Department of Juvenile Justice

The following statistics were taken from the Office of Juvenile Justice & Delinquency Prevention.  These statistics represent national trends related to juveniles across the country.

 

Juvenile Population Characteristics

  • In 1998, 70.2 million Americans – more than 1 in 4 were under age 18.

  • In 1997, 14.1 million juveniles lived in poverty – 42% more than in 1978.

  • About 3 in 10 children lived in single-parent homes in 1997.

  • In 1997, almost one-half of all children living with only their mothers lived in poverty.
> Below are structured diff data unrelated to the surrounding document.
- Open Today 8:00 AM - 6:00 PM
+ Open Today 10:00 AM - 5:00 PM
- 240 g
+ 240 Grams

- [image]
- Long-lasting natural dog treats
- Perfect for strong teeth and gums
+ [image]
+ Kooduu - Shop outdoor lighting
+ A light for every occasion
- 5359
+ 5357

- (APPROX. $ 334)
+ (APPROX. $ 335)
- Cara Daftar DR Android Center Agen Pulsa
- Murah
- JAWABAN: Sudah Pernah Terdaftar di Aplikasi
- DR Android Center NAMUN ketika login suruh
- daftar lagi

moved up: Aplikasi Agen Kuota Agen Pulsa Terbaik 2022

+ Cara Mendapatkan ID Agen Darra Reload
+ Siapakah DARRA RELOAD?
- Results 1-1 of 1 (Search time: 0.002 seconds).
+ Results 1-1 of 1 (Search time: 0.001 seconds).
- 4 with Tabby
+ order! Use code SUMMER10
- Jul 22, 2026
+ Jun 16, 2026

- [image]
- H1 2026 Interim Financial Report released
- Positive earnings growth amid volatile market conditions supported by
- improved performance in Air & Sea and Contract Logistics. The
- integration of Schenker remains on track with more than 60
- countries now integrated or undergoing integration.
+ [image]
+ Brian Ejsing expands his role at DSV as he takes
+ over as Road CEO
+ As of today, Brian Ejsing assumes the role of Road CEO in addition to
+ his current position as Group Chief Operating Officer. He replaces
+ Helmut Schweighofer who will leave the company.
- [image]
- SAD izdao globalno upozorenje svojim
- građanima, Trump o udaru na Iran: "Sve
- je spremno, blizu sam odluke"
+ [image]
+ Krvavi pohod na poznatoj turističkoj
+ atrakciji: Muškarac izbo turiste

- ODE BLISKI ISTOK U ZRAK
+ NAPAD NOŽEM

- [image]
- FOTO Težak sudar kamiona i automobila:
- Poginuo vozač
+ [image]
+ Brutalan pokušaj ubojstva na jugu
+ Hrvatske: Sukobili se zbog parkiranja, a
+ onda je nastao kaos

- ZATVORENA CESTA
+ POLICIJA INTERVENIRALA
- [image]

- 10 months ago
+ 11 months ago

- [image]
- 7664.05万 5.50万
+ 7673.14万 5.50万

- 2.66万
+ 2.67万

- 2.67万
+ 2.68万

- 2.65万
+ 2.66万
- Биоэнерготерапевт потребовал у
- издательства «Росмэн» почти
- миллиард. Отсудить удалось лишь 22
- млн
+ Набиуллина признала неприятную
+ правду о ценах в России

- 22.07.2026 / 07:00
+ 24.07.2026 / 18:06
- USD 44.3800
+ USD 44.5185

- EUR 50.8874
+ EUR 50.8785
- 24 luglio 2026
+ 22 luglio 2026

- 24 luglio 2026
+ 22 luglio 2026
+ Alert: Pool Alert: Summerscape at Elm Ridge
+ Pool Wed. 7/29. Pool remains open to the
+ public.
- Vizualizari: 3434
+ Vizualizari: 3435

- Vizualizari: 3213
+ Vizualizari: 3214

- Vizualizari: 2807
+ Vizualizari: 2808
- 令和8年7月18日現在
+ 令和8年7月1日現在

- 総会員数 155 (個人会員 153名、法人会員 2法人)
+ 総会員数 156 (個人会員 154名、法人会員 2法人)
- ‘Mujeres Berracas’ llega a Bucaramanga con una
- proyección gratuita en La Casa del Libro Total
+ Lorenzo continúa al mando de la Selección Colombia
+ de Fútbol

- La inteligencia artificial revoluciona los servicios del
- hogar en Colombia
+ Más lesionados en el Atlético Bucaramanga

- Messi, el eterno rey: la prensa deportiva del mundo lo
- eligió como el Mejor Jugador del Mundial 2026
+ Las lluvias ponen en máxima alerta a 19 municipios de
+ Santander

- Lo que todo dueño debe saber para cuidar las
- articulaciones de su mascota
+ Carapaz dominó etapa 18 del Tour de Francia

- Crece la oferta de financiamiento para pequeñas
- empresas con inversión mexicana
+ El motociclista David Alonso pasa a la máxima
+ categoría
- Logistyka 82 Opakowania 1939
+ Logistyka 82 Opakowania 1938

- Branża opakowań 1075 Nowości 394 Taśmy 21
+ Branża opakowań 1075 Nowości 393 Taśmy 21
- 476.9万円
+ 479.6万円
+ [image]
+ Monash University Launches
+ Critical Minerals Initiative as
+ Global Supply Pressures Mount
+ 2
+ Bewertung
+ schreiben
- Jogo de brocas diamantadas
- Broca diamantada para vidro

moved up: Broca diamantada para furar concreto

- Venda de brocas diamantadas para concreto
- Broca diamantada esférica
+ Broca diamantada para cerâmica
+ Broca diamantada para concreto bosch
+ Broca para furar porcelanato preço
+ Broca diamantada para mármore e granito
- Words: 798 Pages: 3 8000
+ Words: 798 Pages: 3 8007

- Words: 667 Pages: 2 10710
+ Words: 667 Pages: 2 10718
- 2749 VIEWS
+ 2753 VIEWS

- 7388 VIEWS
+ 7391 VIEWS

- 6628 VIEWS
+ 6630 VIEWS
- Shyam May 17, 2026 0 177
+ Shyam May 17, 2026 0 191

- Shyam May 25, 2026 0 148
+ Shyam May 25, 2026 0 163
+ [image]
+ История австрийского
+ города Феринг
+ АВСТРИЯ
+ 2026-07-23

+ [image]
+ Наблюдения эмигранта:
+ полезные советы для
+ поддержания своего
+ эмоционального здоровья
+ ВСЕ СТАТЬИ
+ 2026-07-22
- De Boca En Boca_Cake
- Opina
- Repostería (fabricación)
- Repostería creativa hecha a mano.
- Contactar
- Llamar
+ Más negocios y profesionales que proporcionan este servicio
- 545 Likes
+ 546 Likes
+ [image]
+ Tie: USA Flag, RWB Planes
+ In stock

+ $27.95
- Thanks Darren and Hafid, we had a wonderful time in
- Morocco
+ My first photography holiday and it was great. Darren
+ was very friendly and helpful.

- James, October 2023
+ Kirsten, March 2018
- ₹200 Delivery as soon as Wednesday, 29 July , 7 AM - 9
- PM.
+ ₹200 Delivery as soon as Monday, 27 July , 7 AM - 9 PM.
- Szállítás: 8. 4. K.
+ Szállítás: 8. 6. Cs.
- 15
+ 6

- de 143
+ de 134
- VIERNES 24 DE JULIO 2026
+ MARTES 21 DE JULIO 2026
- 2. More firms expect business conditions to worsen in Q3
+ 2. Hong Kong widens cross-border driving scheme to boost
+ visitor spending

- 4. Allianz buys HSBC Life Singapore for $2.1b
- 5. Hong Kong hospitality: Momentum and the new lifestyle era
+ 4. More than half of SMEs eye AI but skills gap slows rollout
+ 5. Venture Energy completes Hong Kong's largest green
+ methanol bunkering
  • 5% of all babies born in 1996 were born to juvenile mothers.

 

Juvenile Victims

  • Between 1980 and 1997, nearly 38,000 juveniles were murdered in the United States. 

  • In 1997, about six juveniles were murdered daily.

  • For every two youth (ages 0-19) murdered in 1996, one youth committed suicide.

  • In one-third of all sexual assaults reported to law enforcement, the victim was younger than age 12.

  • The violent victimization of juveniles is greatest between 3pm-9pm. 1 in 5 of all violent crimes with juvenile victims occurs between 3pm and 7pm on school days.

  • Child protective service agencies received reports on more than 3 million maltreated children in 1996.

 

Juvenile Offenders

  • Juvenile violence peaks in the after school hours on school days and in the evenings on nonschool days.

  • Half of high school students who said they carried a weapon said they took that weapon to school.

  • The increase in juvenile arrest rates since 1981 has been greater for females than for males.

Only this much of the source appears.